A regular intake of even a little alcohol can affect blood sugar levels. While quitting alcohol cannot reverse diabetes, abstaining has proven to be beneficial for lowering insulin resistance, even for a short period. It also reduces obesity risk, which helps stabilize glucose levels.
Alcohol in itself isn't exceptionally safe. The additional sugar in alcoholic drinks adversely impacts glucose levels in people with diabetes.
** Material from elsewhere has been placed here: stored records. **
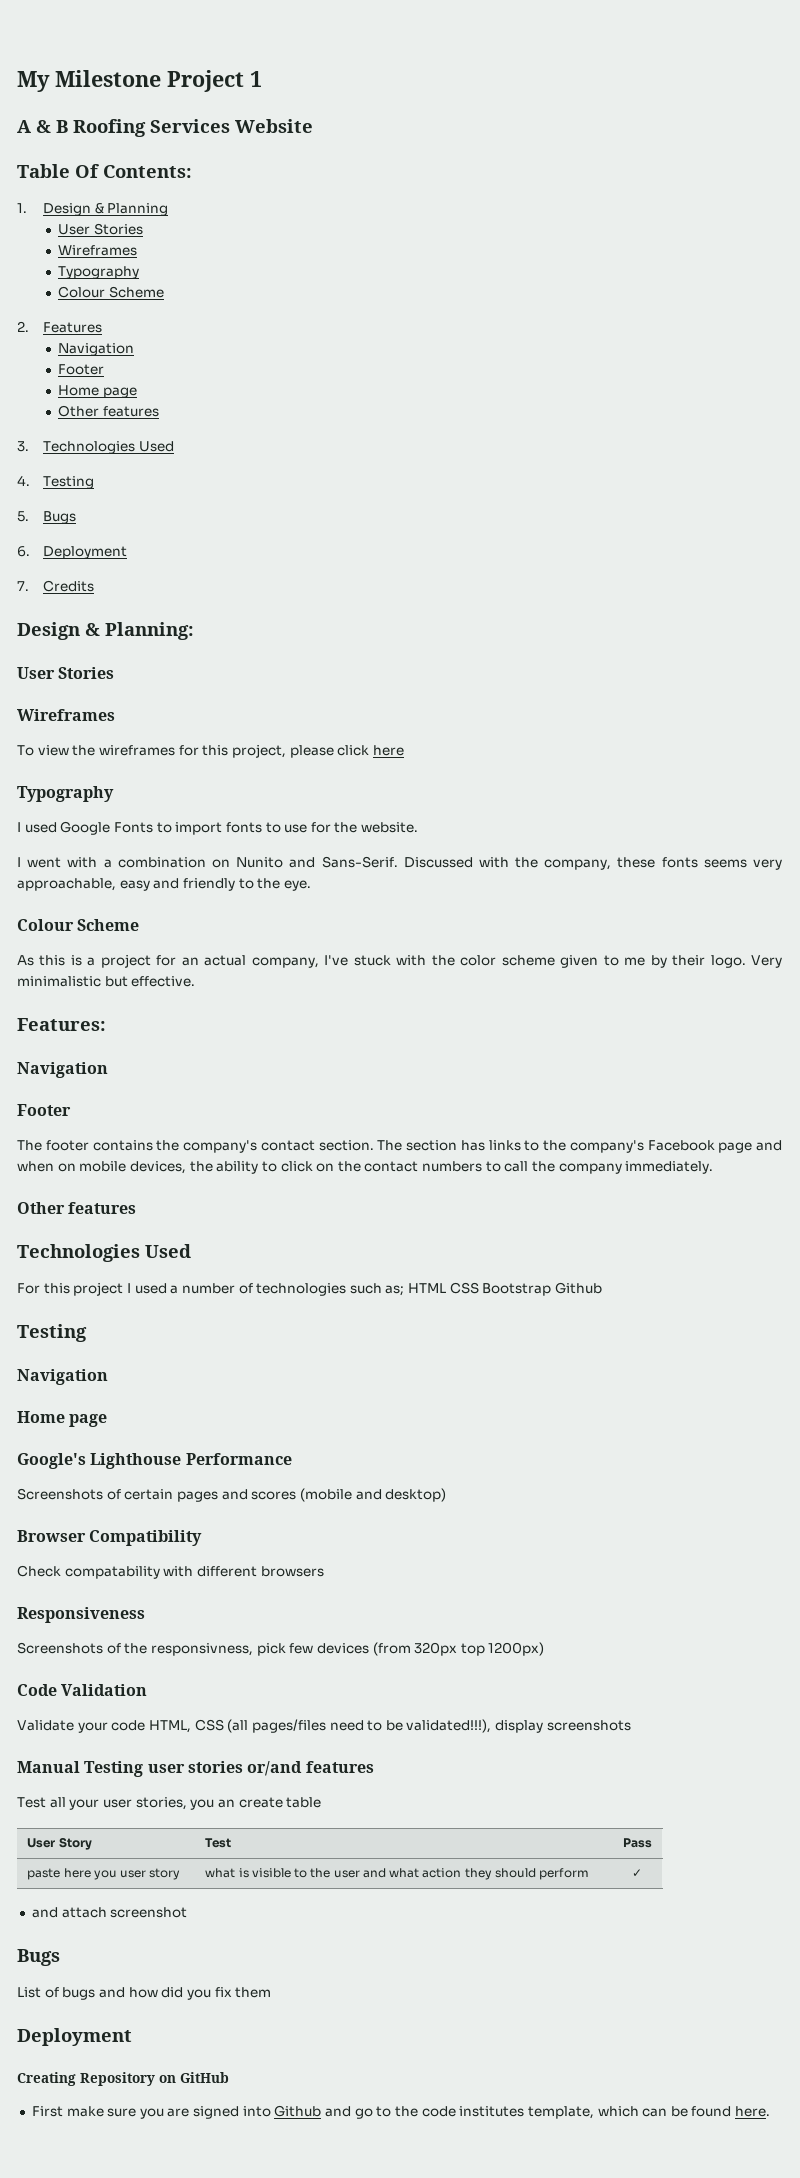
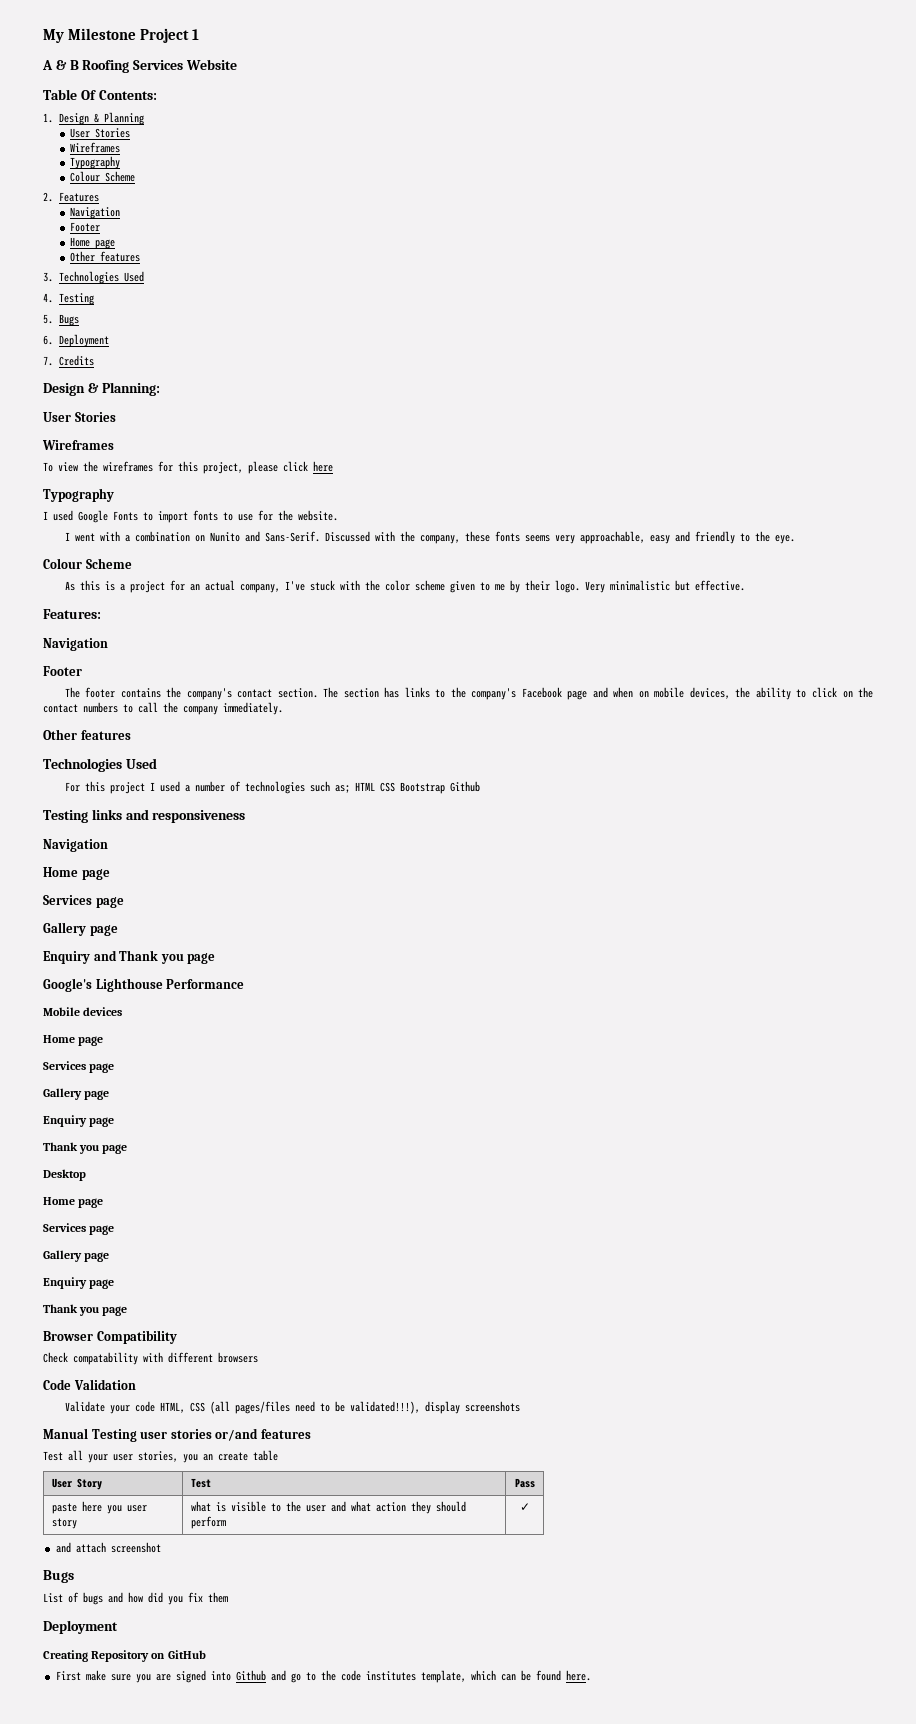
  For this project I used a number of technologies such as; HTML CSS Bootstrap Github
- Testing
+ Testing links and responsiveness
  Navigation
  Home page
+ Services page
+ Gallery page
+ Enquiry and Thank you page
  Google's Lighthouse Performance
- Screenshots of certain pages and scores (mobile and desktop)
+ Mobile devices
+ Home page
+ Services page
+ Gallery page
+ Enquiry page
+ Thank you page
+ Desktop
+ Home page
+ Services page
+ Gallery page
+ Enquiry page
+ Thank you page
- Responsiveness
- Screenshots of the responsivness, pick few devices (from 320px top 1200px)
Excessive consumption can react with insulin and diabetes medication to cause hypoglycemia.
Diabetic men can drink twice a day, whereas women can drink once daily. Closely monitoring blood glucose, drinking along with food, and having plain, unsweetened drinks are advised.
Diabetic men should stick to the safe limit of two drinks, whereas women should stick to one drink, i.e., five oz. of wine, 1½ oz. of liquor, or 12 oz. of beer. Avoid mixing with any sugary beverages like cold drinks or sweet wine.
The safest alcoholic drinks for diabetics are those with a low sugar or carb content. That includes light brews, red and white wine, refined spirits, and low-carb mixed drinks, as long as you stay away from sweet squeezes or syrups. Conventional mixed drinks, dessert wines, and cream alcohols will generally have higher sugar counts, which might spike glucose levels.